I keep hearing variants of the line "Why do the Atlantis people keep acting so STUPID" and I was thinking about it and it just clicked. They don't do contingency planning. SG-1 totally does it, not all the time but when they can, yeah, and you don't always see it but you see the results of it, when things go pear-shaped and they deal with it.
On Atlantis? Not so much. It's not necessarily that the plans they come up with are less wacky and improbable, it's that on SG-1 where the general tells the people who come up the latest insane plan "Okay, write it up, we'll do a briefing and see how many of the holes we can fill in and if there's any improvements we can make" while on Atlantis Weir says "But . . . well, if you have to, okay, do it." Which makes for a more action-packed TV show, but also we notice the change.
The thing is, I kind of buy it. Partly I associate that kind of competent contingency planning with the military, and it gets done when Hammond and O'Neill and Landry and Carter and Mitchell and even Teal'c and Bra'tac are in charge (although the Tok'ra contingency plans suck, that may be part of why Jack doesn't like them).
But Sheppard, he might not trust his superiors, but mostly he just doesn't ever think his own plans will ever go wrong. We do see him making good plans when the Genii are involved, so we know he can do it, but then he's always put a lot more effort into battling the Genii than we see out of him most of the rest of the time.
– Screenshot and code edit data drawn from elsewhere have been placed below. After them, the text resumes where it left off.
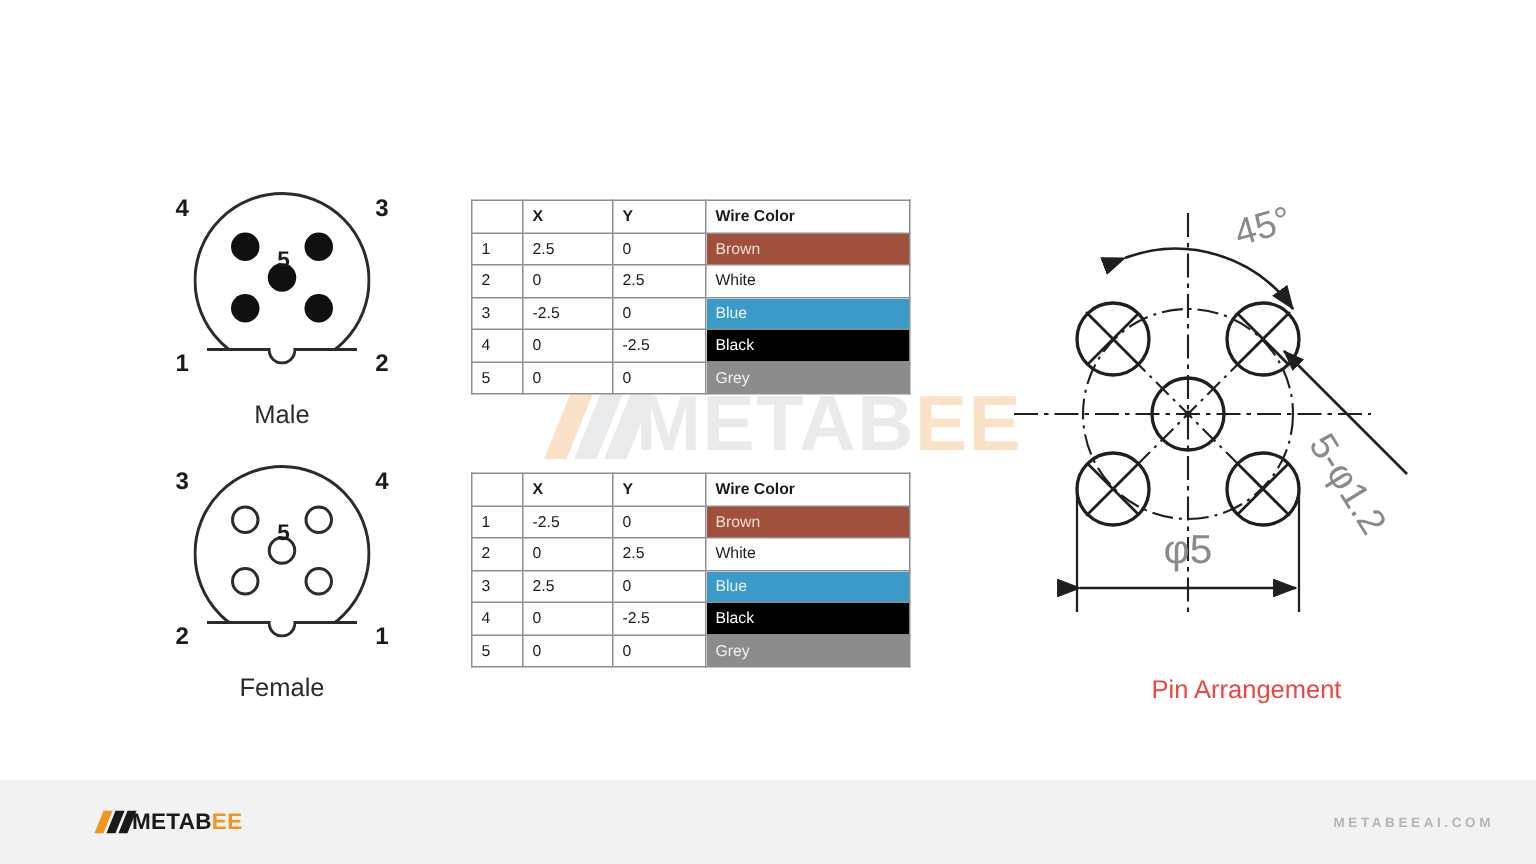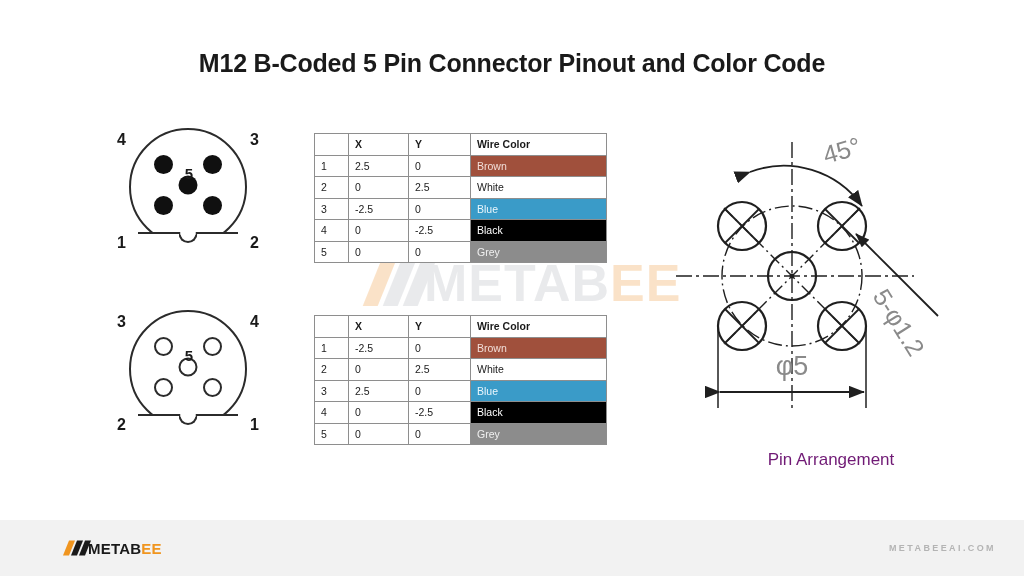"M12 B-Coded 5 Pin Connector" div.page-title { html: <div>M12 B-Coded 5 Pin Connector Pinout and Color Code</div> -> none }
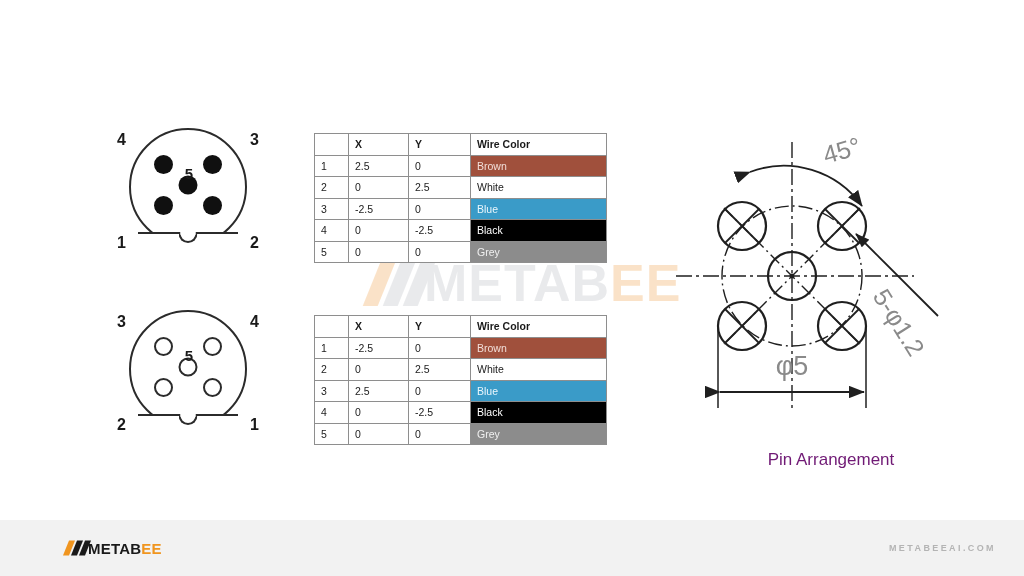"Male" div.conn-caption { html: none -> <div>Male</div> }
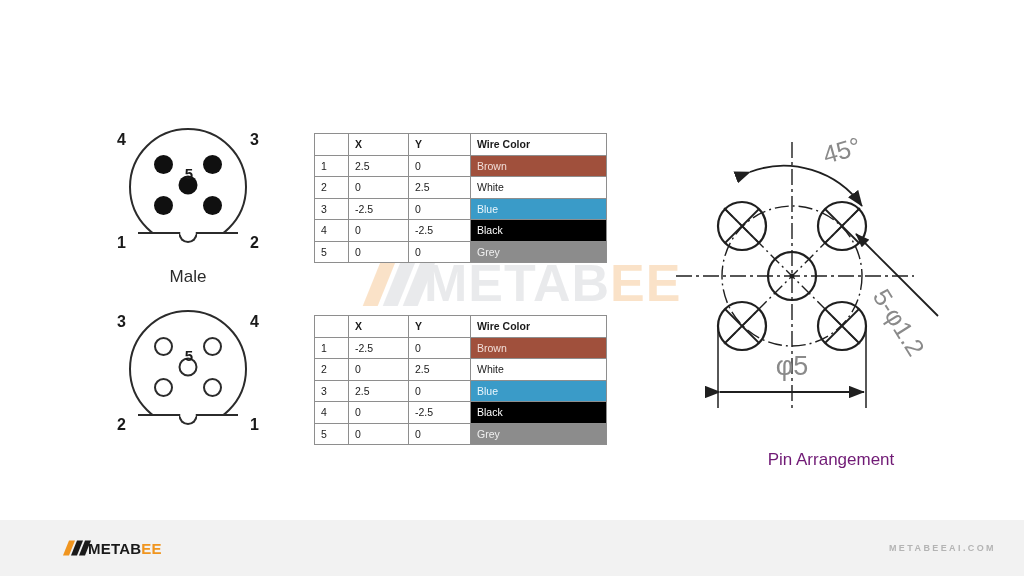"Female" div.conn-caption { html: none -> <div>Female</div> }
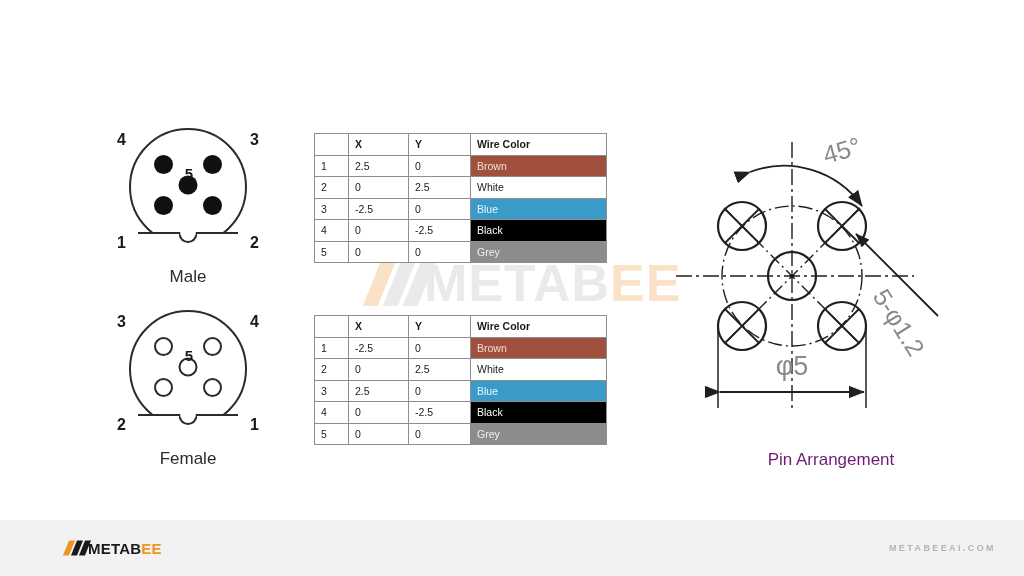"Pin Arrangement" .arr-caption { color: #701a75 -> #ef4444 }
And Ronon's a lot younger than Jack or Teal'c, and also maybe more used to responding to the crisis of the moment, where you act or you're dead, rather than complex operations (though I haven't actually seen Sateda yet, sorry).
And Rodney, back when all his physics were still theoretical, used to have time to work everything out carefully and methodically and not miss anything, but since he got to Pegasus he's been flying by the seat of his pants most of the time and he might point out when they're screwed, but it doesn't occur to him to sit everyone down and talk it all out beforehand.
Elizabeth? Actually, I'm having a harder time justifying her actions than the rest. I guess the only thing I can say is that she really never was trained for this, and also the people peering over her shoulder are a hell of a lot farther away than they ever were for SG-1.
Also, Jack and Teal'c and even Daniel, though he puts a cover over it, I see as being pessimists. And Sam is maybe a bit of an optimist but she's also very practical, and would probably prefer the term realist. So they kind of expect to go down in flames, and plan accordingly. Whereas Atlantis, they are mostly optimists. So they expect, well, not to go down in flames, despite all evidence to the contrary. Which explains a lot, to me.
(I've seen most of the shows at this point, but not the SG-1 S9 or SGA S2, except for the last four episodes of each, and also not the episodes from two days ago.)